[SIGGRAPH Asia 2023] Rerender A Video: Zero-Shot Text-Guided Video-to-Video Translation
OTHER License
Rerender A Video: Zero-Shot Text-Guided Video-to-Video Translation Shuai Yang, Yifan Zhou, Ziwei Liu and Chen Change Loy in SIGGRAPH Asia 2023 Conference Proceedings Project Page | Paper | Supplementary Video | Input Data and Video Results
Abstract: Large text-to-image diffusion models have exhibited impressive proficiency in generating high-quality images. However, when applying these models to video domain, ensuring temporal consistency across video frames remains a formidable challenge. This paper proposes a novel zero-shot text-guided video-to-video translation framework to adapt image models to videos. The framework includes two parts: key frame translation and full video translation. The first part uses an adapted diffusion model to generate key frames, with hierarchical cross-frame constraints applied to enforce coherence in shapes, textures and colors. The second part propagates the key frames to other frames with temporal-aware patch matching and frame blending.
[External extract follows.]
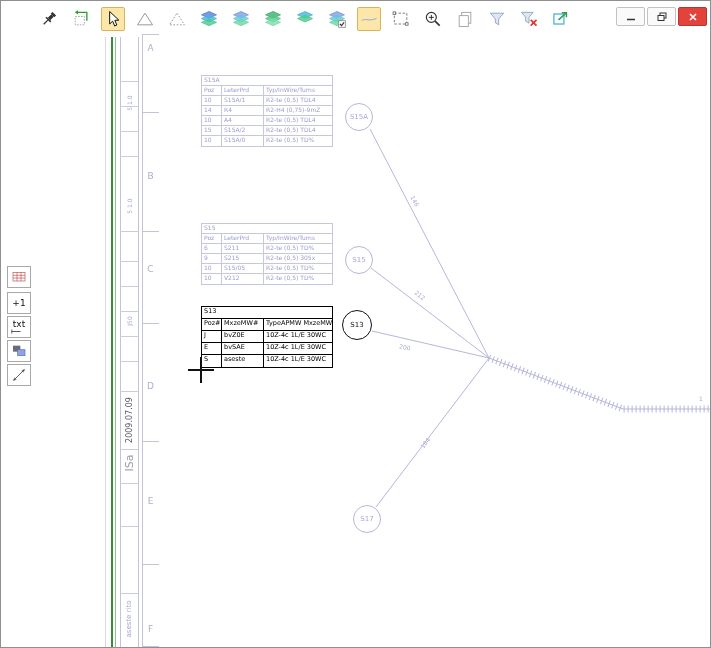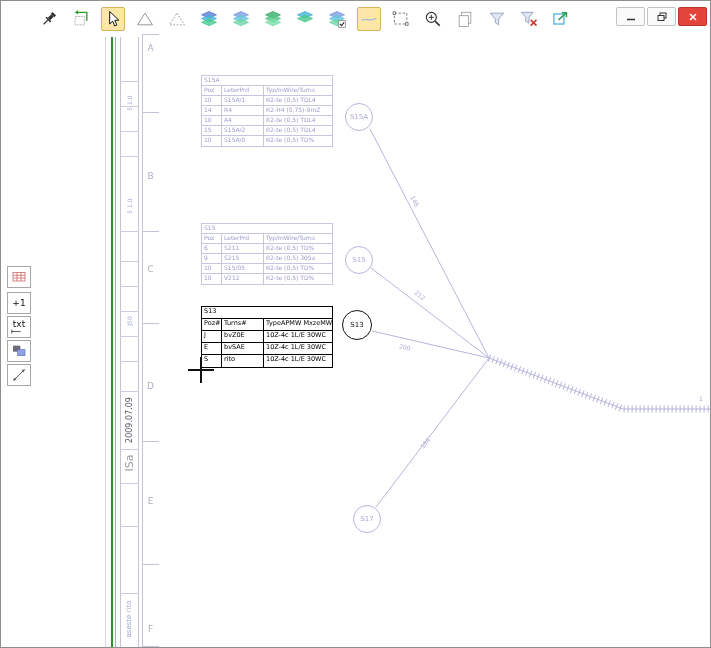"Turns#" div.cell { text: Turns -> MxzeMW }
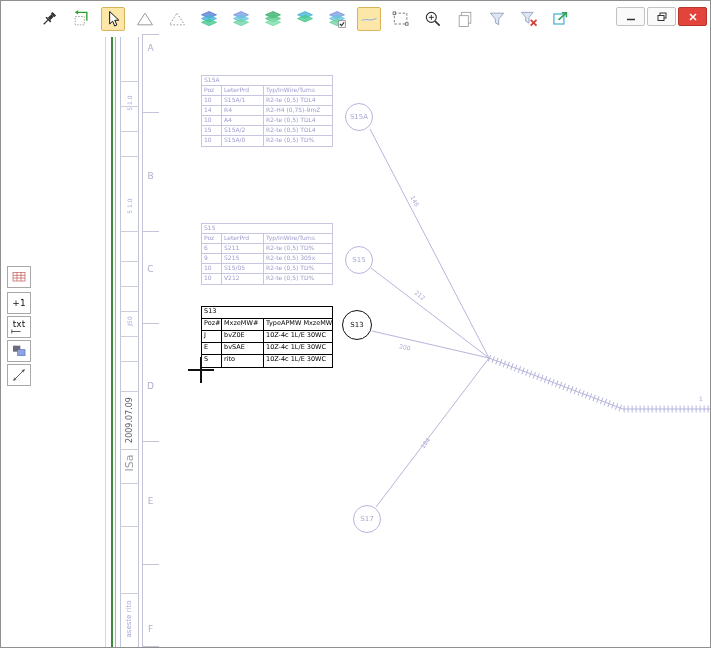"rito" div.cell { text: rito -> aseste }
Our framework achieves global style and local texture temporal consistency at a low cost (without re-training or optimization). The adaptation is compatible with existing image diffusion techniques, allowing our framework to take advantage of them, such as customizing a specific subject with LoRA, and introducing extra spatial guidance with ControlNet. Extensive experimental results demonstrate the effectiveness of our proposed framework over existing methods in rendering high-quality and temporally-coherent videos.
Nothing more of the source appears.